Everything from the line containing "- Advanced Business Calculations" through the line containing "Festa da Tainha" should be repeated exactly, and nothing else from the data.

[Input records]
━━━━━━
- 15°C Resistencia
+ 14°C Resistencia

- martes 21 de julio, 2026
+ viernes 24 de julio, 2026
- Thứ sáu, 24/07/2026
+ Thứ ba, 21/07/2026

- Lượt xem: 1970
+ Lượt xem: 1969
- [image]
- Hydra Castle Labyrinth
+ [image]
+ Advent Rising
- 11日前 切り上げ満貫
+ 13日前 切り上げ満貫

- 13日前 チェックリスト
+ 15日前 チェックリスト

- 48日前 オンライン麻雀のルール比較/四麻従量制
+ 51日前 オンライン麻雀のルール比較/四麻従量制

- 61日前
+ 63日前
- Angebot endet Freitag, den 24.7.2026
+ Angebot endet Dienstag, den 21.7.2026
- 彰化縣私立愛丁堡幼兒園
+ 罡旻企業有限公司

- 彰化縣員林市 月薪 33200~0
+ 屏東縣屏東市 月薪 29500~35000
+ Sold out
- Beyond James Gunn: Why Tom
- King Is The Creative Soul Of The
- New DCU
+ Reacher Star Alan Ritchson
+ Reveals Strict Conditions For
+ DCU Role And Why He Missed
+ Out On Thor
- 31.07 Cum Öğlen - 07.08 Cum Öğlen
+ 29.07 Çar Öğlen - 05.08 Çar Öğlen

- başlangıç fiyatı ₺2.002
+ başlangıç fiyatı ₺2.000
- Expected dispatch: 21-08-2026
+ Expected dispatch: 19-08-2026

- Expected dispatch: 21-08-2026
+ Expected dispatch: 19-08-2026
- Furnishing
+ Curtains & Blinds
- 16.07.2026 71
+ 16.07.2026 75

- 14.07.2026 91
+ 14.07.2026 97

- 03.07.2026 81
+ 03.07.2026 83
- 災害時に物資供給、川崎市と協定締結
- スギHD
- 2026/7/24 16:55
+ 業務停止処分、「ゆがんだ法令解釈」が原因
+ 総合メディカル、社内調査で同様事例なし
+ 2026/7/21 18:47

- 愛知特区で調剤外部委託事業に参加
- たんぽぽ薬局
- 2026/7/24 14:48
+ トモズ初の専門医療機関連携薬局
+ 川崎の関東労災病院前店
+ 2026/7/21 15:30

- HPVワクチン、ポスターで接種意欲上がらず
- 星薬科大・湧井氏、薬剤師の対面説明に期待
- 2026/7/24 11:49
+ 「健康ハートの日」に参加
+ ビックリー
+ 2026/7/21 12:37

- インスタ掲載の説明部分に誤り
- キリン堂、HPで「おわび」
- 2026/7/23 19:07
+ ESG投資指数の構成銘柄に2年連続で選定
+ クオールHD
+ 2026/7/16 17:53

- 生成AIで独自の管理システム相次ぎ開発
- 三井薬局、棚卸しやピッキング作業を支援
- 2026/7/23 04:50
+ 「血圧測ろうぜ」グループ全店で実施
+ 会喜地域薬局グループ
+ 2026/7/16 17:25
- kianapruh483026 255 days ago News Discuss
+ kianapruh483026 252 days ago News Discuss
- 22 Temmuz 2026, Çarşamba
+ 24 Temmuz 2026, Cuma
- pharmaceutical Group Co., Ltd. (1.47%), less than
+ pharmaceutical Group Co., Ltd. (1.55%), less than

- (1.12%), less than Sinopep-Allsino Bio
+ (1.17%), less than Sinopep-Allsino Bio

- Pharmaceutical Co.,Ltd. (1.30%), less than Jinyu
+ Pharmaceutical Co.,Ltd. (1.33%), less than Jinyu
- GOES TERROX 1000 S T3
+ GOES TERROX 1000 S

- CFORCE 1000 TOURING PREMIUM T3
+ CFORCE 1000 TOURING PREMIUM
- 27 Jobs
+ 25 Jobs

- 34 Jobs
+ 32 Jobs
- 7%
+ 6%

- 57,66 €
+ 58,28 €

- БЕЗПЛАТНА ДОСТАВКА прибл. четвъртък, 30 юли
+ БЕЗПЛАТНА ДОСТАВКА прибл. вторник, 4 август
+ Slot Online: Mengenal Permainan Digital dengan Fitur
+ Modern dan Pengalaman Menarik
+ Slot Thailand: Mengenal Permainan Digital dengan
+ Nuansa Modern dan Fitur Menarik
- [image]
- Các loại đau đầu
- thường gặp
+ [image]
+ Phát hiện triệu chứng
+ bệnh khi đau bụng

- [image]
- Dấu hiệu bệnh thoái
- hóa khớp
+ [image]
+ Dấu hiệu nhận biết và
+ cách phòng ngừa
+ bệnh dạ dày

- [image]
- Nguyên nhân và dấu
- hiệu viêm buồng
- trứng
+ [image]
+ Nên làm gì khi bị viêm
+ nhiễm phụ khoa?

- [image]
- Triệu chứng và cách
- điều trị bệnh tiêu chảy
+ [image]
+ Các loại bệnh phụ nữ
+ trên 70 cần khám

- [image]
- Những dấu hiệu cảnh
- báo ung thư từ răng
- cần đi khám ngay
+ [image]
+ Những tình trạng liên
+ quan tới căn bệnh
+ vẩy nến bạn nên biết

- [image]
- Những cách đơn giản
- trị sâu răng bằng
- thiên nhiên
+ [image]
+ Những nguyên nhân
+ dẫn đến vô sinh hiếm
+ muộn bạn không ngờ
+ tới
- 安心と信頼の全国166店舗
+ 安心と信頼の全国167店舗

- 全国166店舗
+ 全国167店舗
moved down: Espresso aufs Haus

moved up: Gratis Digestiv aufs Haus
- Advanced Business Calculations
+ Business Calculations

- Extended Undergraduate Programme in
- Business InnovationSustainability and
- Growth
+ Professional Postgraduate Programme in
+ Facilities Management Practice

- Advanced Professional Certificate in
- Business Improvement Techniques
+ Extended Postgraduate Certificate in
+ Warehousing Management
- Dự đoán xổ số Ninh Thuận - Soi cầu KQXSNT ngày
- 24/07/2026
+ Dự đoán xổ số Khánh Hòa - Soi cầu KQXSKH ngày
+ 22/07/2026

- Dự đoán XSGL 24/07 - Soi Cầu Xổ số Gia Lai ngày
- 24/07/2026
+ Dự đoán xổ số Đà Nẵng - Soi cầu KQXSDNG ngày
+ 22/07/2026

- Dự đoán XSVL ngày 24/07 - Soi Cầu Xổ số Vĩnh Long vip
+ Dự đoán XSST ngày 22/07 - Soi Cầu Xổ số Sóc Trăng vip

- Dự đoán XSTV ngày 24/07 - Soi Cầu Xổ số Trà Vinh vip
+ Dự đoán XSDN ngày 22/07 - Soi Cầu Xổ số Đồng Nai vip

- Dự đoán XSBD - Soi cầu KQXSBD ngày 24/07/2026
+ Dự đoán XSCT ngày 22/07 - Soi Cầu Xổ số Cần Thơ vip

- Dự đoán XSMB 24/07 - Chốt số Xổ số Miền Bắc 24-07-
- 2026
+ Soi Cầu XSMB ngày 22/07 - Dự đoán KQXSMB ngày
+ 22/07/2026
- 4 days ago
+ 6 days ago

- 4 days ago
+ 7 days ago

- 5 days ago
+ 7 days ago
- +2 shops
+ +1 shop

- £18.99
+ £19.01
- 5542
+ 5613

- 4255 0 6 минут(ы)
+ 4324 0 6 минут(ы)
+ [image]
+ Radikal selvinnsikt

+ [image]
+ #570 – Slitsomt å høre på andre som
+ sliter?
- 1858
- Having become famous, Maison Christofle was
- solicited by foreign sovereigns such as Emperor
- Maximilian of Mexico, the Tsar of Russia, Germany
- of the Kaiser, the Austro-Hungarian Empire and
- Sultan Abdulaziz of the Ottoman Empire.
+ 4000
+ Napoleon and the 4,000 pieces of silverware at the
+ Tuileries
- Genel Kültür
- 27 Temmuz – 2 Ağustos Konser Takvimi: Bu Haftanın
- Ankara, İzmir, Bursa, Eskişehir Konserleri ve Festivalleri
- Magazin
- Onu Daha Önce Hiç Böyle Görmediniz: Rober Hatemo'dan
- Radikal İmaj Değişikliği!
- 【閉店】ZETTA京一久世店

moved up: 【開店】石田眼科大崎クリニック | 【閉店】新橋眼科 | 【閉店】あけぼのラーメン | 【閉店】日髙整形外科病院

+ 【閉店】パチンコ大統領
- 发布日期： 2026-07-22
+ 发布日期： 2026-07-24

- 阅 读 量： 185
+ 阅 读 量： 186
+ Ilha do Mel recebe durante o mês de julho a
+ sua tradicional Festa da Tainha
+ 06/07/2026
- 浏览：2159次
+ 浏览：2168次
━━━━━━
[Result]
- Advanced Business Calculations
+ Business Calculations

- Extended Undergraduate Programme in
- Business InnovationSustainability and
- Growth
+ Professional Postgraduate Programme in
+ Facilities Management Practice

- Advanced Professional Certificate in
- Business Improvement Techniques
+ Extended Postgraduate Certificate in
+ Warehousing Management
- Dự đoán xổ số Ninh Thuận - Soi cầu KQXSNT ngày
- 24/07/2026
+ Dự đoán xổ số Khánh Hòa - Soi cầu KQXSKH ngày
+ 22/07/2026

- Dự đoán XSGL 24/07 - Soi Cầu Xổ số Gia Lai ngày
- 24/07/2026
+ Dự đoán xổ số Đà Nẵng - Soi cầu KQXSDNG ngày
+ 22/07/2026

- Dự đoán XSVL ngày 24/07 - Soi Cầu Xổ số Vĩnh Long vip
+ Dự đoán XSST ngày 22/07 - Soi Cầu Xổ số Sóc Trăng vip

- Dự đoán XSTV ngày 24/07 - Soi Cầu Xổ số Trà Vinh vip
+ Dự đoán XSDN ngày 22/07 - Soi Cầu Xổ số Đồng Nai vip

- Dự đoán XSBD - Soi cầu KQXSBD ngày 24/07/2026
+ Dự đoán XSCT ngày 22/07 - Soi Cầu Xổ số Cần Thơ vip

- Dự đoán XSMB 24/07 - Chốt số Xổ số Miền Bắc 24-07-
- 2026
+ Soi Cầu XSMB ngày 22/07 - Dự đoán KQXSMB ngày
+ 22/07/2026
- 4 days ago
+ 6 days ago

- 4 days ago
+ 7 days ago

- 5 days ago
+ 7 days ago
- +2 shops
+ +1 shop

- £18.99
+ £19.01
- 5542
+ 5613

- 4255 0 6 минут(ы)
+ 4324 0 6 минут(ы)
+ [image]
+ Radikal selvinnsikt

+ [image]
+ #570 – Slitsomt å høre på andre som
+ sliter?
- 1858
- Having become famous, Maison Christofle was
- solicited by foreign sovereigns such as Emperor
- Maximilian of Mexico, the Tsar of Russia, Germany
- of the Kaiser, the Austro-Hungarian Empire and
- Sultan Abdulaziz of the Ottoman Empire.
+ 4000
+ Napoleon and the 4,000 pieces of silverware at the
+ Tuileries
- Genel Kültür
- 27 Temmuz – 2 Ağustos Konser Takvimi: Bu Haftanın
- Ankara, İzmir, Bursa, Eskişehir Konserleri ve Festivalleri
- Magazin
- Onu Daha Önce Hiç Böyle Görmediniz: Rober Hatemo'dan
- Radikal İmaj Değişikliği!
- 【閉店】ZETTA京一久世店

moved up: 【開店】石田眼科大崎クリニック | 【閉店】新橋眼科 | 【閉店】あけぼのラーメン | 【閉店】日髙整形外科病院

+ 【閉店】パチンコ大統領
- 发布日期： 2026-07-22
+ 发布日期： 2026-07-24

- 阅 读 量： 185
+ 阅 读 量： 186
+ Ilha do Mel recebe durante o mês de julho a
+ sua tradicional Festa da Tainha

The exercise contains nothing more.